Patients Are Struggling To Get Medical Marijuana In New York

Robert Celt

New Member
It took Paul Ellis of Sugar Loaf over five weeks to get medical marijuana for a close family member with cancer - but it wasn't cheap, and it wasn't covered by insurance.

"It's a very secretive kind of thing," Ellis said. "I'm hoping that's only because it's so new, that it's only three months old, and that they're going to find out that the system is really screwy and they're going to fix it."

Access and affordability are just some of the reasons why state legislators are calling for numerous changes to the New York State Medical Marijuana Program (MMP). Signed by Gov. Andrew Cuomo on July 5, 2014, The Compassionate Care Act allows medical marijuana to be manufactured and dispensed to patients in the state of New York that qualify under a list of eligible medical conditions.

Currently 23 states, plus Washington, D.C., and Guam, allow medical marijuana. Under the New York law, which has some of the strictest restrictions in the country, the health commissioner registered five organizations to manufacture medical marijuana, each of which may own up to four dispensing sites, putting a cap on dispensaries of up to 20 statewide.

The process

But before patients can step foot into a dispensary, there is a process they must go through in order to receive a registry ID card. Patients must first have an eligible condition, then have a doctor, who is registered with the medical marijuana program, certify them.

Once certified, patients can then apply online for a registry ID card. Upon approval, a registry ID card will come in the mail, allowing them to buy medical marijuana from a dispensary.

The biggest problem patients are experiencing is with gaining access to medical marijuana due to a number of restrictions, according to Mischa Sogut, legislative aide to Assemblyman Richard N. Gottfried, who is chairman of the Assembly Health Committee and was instrumental in legalizing medical marijuana.

"The issues that we've seen include access, basic geographic access for example, conditions restrictions, the list of conditions and statutes, and finding doctors and providers able to prescribe," Sogut said. "So it's access, but access as a few elements."

Can't find a doctor

One issue, and one Ellis had to deal with himself, is that there is no list of registered doctors available to patients. According to Sogut, the executive argued that under the Freedom of Information laws, the list of certified doctors cannot be made public, something Gottfried disagrees with.

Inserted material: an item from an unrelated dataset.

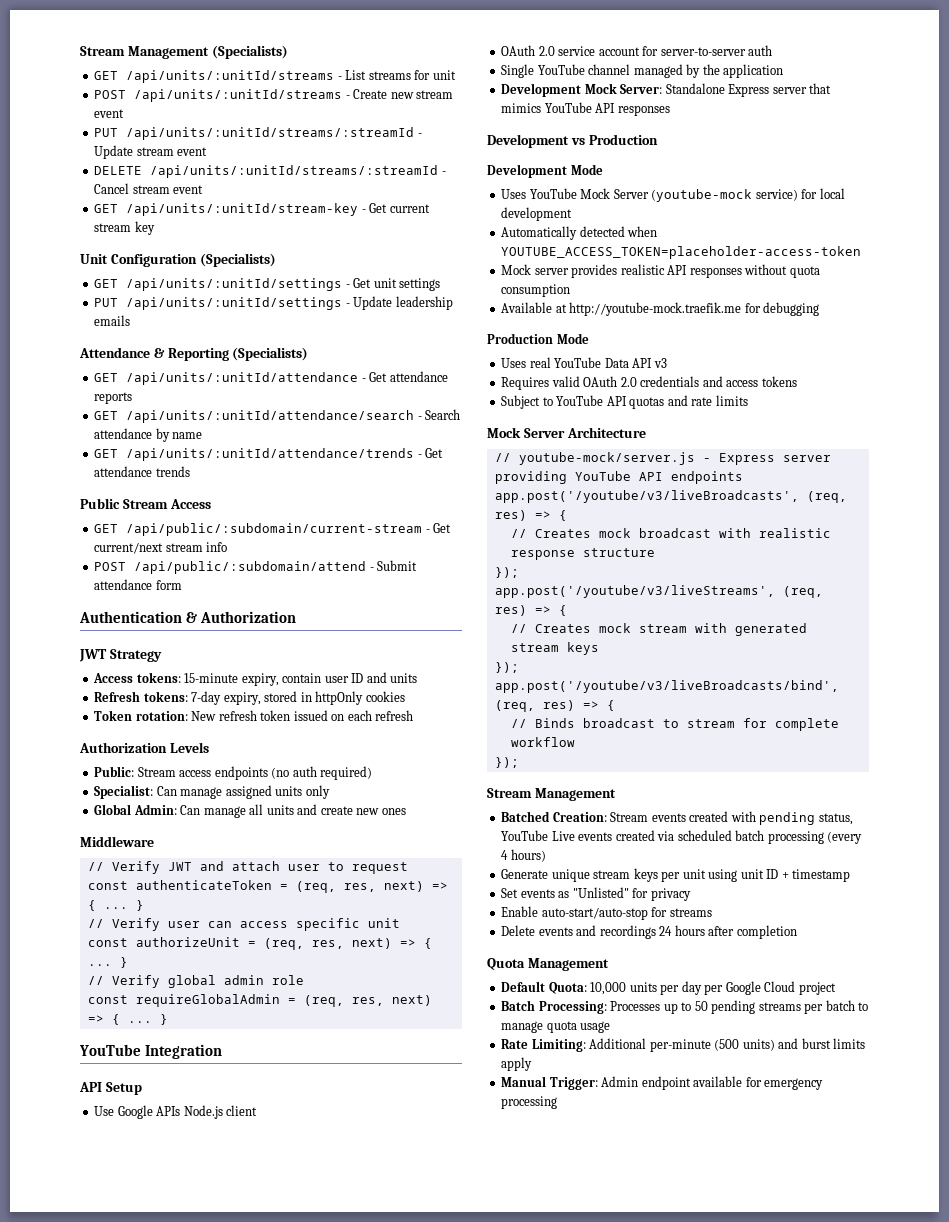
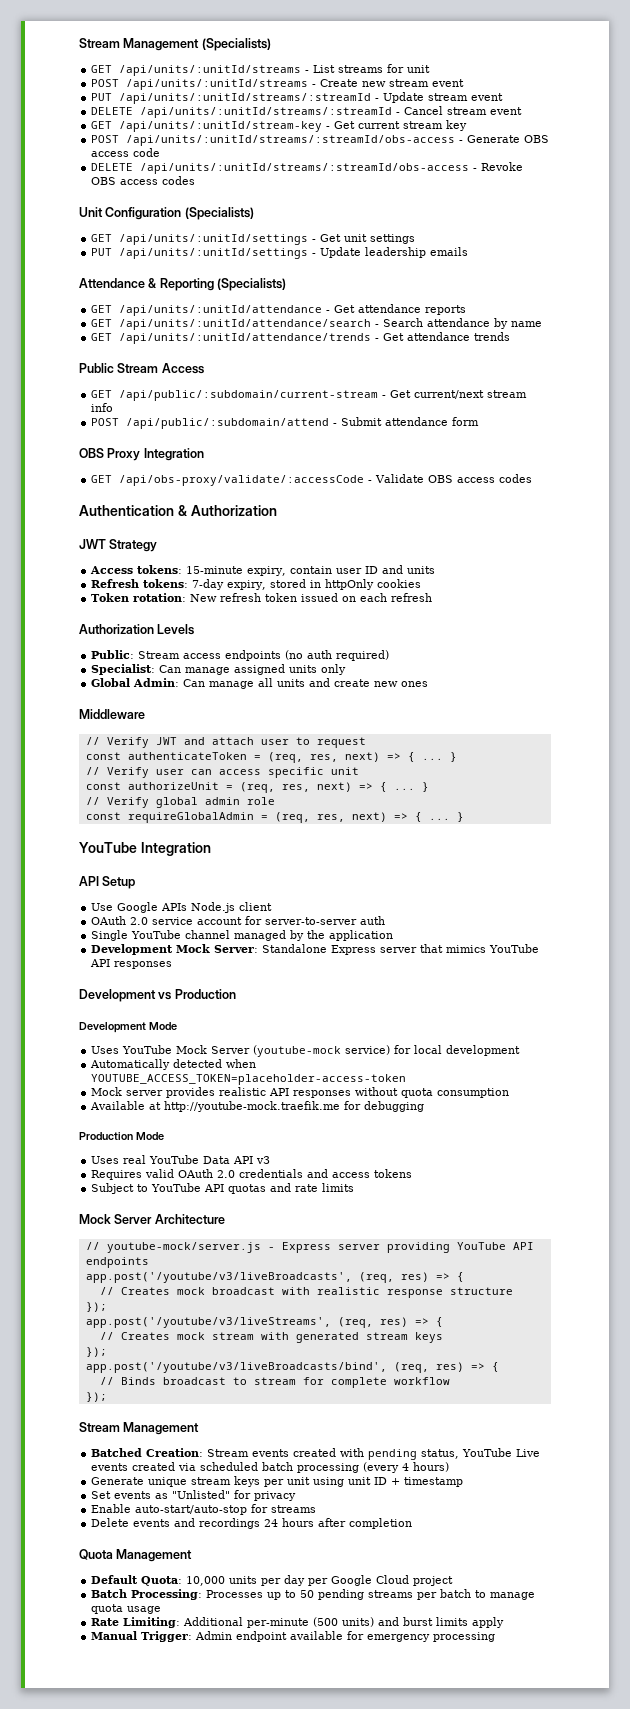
+ POST /api/units/:unitId/streams/:streamId/obs-access - Generate OBS access code
+ DELETE /api/units/:unitId/streams/:streamId/obs-access - Revoke OBS access codes
+ OBS Proxy Integration
+ GET /api/obs-proxy/validate/:accessCode - Validate OBS access codes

To become registered, doctors must complete a state Department of Health four-hour online course, which costs $249. If the patient's current doctor is not registered and does not wish to register, the doctor can then use a database to find a physician who is registered and make a referral.

Patients must find a doctor who is willing to either become registered or take the time to help them find one who is. According to Ellis, this was the hardest part.

When Ellis first asked about medical marijuana to a Crystal Run Healthcare oncologist, he was told, "I know nothing about that," and the doctor walked out of the room. About two weeks later, when confronted again, the oncologist said, "well, we have someone in our practice who does that ... you can see him in three weeks."

Ellis doesn't know why the oncologist was hesitant to tell him about the certified doctor, but suggested that it could be due to his hippie appearance. He said there is one doctor in Middletown and two in Newburgh that are certified. Calls to Crystal Run Healthcare were not immediately answered.

"At my (family member's) last treatment last week, the nurse, and thank God for nurses, she looked at my (family member) and said 'did you ever get that thing straightened out with the medical marijuana because you're clearly suffering.' She said, 'well this will not do' and she walked across the hall, brought the doctor back to the chemo treatment room and he filled out the form there, two weeks earlier than our appointment."

Once certified by the doctor, Ellis went online to register through what he described as a convoluted series of questions. The fee was $50 for registering the patient and $50 for registering the doctor as their designated caregiver.

According to Gina Moreno, a tow policy fellow at the New York Drug Policy Alliance, "the state has created a certification process that is expensive and complicated." She also said that the low number of doctors who've registered has greatly hampered patient access.

As of March 31, 494 physicians have registered with the Medical Marijuana program, and 2,390 patients have been certified by their doctors, according to state health officials. There are 79,000 doctors within the state (although some estimate there are upwards of 90,000) so less than one percent of New York doctors have registered, Moreno said.

To address this issue, there is a bill that has been introduced in both the Assembly and the Senate that would authorize nurse practitioners and physician assistants to recommend medical marijuana.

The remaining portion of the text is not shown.